WORK TO COMPLETE> Of the lines in the data below, write out exactly those from the one holding "[103,6,234,22] Today 9:00" through the one holding "[10,153,122,173] kvietoklegal.cz -> none", both included.

* * * * * * * * *

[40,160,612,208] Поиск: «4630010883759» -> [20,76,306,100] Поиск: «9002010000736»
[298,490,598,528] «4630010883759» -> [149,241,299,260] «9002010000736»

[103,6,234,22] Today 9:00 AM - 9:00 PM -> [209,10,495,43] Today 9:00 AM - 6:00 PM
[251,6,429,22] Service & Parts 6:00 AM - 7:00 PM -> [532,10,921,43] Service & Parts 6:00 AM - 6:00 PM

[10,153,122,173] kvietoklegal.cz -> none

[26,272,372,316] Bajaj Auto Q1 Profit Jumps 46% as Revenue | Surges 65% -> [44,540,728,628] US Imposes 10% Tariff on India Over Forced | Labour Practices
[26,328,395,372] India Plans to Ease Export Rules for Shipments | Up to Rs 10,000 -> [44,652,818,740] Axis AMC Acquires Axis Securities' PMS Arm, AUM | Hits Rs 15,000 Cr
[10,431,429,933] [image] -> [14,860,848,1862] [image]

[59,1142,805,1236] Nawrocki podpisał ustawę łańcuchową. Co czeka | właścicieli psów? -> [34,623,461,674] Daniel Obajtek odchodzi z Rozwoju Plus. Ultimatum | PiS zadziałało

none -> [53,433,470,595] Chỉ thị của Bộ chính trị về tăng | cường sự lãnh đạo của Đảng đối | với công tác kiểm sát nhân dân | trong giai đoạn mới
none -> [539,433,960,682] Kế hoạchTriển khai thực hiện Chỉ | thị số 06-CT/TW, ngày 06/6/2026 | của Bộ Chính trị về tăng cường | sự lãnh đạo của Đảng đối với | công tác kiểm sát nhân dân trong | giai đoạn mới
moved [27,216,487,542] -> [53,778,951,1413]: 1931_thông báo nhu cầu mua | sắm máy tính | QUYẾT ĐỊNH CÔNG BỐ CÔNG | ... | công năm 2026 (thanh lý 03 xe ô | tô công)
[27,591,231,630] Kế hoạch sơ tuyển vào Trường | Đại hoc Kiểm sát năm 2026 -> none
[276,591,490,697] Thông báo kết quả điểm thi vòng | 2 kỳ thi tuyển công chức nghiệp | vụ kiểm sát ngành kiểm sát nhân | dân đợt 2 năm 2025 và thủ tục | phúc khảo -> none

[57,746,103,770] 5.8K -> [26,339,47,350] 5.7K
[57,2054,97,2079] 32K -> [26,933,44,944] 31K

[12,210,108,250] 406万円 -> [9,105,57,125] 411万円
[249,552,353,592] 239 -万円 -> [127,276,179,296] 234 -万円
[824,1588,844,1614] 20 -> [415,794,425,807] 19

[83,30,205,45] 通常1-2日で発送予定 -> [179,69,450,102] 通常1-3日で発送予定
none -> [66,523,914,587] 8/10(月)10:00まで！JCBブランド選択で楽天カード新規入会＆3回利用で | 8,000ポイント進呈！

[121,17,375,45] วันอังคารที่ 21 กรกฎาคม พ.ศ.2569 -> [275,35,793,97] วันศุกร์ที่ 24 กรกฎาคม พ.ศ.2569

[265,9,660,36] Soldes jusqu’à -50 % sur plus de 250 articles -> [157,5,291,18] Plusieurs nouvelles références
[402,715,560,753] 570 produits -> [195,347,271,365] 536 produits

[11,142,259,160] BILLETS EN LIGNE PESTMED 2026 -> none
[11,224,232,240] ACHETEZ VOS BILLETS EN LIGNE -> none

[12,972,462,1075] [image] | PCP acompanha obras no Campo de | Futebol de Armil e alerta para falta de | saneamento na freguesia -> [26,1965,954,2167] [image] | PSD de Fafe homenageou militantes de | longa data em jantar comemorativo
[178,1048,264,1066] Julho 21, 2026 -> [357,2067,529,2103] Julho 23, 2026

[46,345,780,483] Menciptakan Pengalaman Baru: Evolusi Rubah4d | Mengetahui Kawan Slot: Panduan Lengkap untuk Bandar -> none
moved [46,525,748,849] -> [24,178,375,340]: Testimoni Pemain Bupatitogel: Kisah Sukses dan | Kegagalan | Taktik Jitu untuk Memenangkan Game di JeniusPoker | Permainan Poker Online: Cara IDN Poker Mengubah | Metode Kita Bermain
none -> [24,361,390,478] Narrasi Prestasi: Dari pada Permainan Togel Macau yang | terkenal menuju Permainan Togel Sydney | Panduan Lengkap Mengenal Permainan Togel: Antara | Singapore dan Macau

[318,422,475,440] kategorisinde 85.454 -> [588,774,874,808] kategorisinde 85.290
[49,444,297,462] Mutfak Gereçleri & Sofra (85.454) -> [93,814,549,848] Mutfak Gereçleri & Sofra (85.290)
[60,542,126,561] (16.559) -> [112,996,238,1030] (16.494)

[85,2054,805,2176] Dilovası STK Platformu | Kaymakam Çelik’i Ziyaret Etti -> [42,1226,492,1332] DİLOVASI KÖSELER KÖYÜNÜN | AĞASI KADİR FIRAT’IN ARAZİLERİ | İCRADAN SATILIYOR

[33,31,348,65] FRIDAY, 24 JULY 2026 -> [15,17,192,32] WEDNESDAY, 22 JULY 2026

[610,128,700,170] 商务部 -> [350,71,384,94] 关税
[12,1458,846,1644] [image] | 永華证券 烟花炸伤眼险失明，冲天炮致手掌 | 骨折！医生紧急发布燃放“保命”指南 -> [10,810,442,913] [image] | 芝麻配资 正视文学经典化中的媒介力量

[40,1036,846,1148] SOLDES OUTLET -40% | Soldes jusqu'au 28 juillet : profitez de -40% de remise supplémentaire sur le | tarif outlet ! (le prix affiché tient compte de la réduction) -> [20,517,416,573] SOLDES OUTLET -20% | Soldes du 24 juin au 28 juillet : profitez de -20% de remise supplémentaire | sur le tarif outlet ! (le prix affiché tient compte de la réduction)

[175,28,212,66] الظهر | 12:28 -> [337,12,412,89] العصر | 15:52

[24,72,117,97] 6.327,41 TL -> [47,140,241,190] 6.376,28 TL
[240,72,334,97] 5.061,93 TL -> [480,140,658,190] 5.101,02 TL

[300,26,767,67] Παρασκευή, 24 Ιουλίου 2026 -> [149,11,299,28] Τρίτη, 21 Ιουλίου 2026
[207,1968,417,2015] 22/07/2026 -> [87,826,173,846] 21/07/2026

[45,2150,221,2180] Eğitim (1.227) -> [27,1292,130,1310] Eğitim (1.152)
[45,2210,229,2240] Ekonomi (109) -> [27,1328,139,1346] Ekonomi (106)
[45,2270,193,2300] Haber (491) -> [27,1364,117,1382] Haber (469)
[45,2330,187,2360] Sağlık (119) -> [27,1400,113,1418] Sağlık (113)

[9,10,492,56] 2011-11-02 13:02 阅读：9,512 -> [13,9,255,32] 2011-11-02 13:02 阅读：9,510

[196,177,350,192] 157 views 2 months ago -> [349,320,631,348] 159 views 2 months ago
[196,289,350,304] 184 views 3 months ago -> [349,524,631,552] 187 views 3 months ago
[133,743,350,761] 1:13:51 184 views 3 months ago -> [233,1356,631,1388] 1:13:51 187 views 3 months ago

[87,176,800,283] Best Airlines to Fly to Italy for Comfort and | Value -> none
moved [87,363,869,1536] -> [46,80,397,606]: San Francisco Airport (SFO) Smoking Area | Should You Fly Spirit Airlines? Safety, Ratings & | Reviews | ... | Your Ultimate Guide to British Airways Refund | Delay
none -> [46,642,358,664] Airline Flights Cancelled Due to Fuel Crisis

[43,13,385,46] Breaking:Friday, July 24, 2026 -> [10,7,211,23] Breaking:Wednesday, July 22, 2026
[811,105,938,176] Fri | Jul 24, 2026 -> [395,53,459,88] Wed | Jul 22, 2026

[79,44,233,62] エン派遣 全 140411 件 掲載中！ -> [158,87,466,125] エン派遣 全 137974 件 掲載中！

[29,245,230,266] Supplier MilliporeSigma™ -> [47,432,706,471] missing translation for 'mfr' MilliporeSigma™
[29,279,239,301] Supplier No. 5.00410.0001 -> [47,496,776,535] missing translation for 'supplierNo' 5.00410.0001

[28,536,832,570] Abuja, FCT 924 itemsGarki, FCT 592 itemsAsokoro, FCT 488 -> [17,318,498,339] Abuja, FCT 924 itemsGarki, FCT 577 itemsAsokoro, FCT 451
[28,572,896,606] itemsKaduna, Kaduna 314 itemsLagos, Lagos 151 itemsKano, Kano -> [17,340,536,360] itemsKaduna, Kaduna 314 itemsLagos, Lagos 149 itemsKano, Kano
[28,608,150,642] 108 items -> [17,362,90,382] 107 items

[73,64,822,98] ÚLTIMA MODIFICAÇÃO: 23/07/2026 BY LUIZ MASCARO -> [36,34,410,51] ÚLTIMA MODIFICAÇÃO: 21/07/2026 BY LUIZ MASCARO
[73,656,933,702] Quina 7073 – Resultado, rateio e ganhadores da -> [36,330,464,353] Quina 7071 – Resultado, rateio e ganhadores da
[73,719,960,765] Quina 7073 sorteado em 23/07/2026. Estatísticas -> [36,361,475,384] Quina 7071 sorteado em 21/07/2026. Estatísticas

* * * * * * * * *

SOLUTION TO THIS EXERCISE>
[103,6,234,22] Today 9:00 AM - 9:00 PM -> [209,10,495,43] Today 9:00 AM - 6:00 PM
[251,6,429,22] Service & Parts 6:00 AM - 7:00 PM -> [532,10,921,43] Service & Parts 6:00 AM - 6:00 PM

[10,153,122,173] kvietoklegal.cz -> none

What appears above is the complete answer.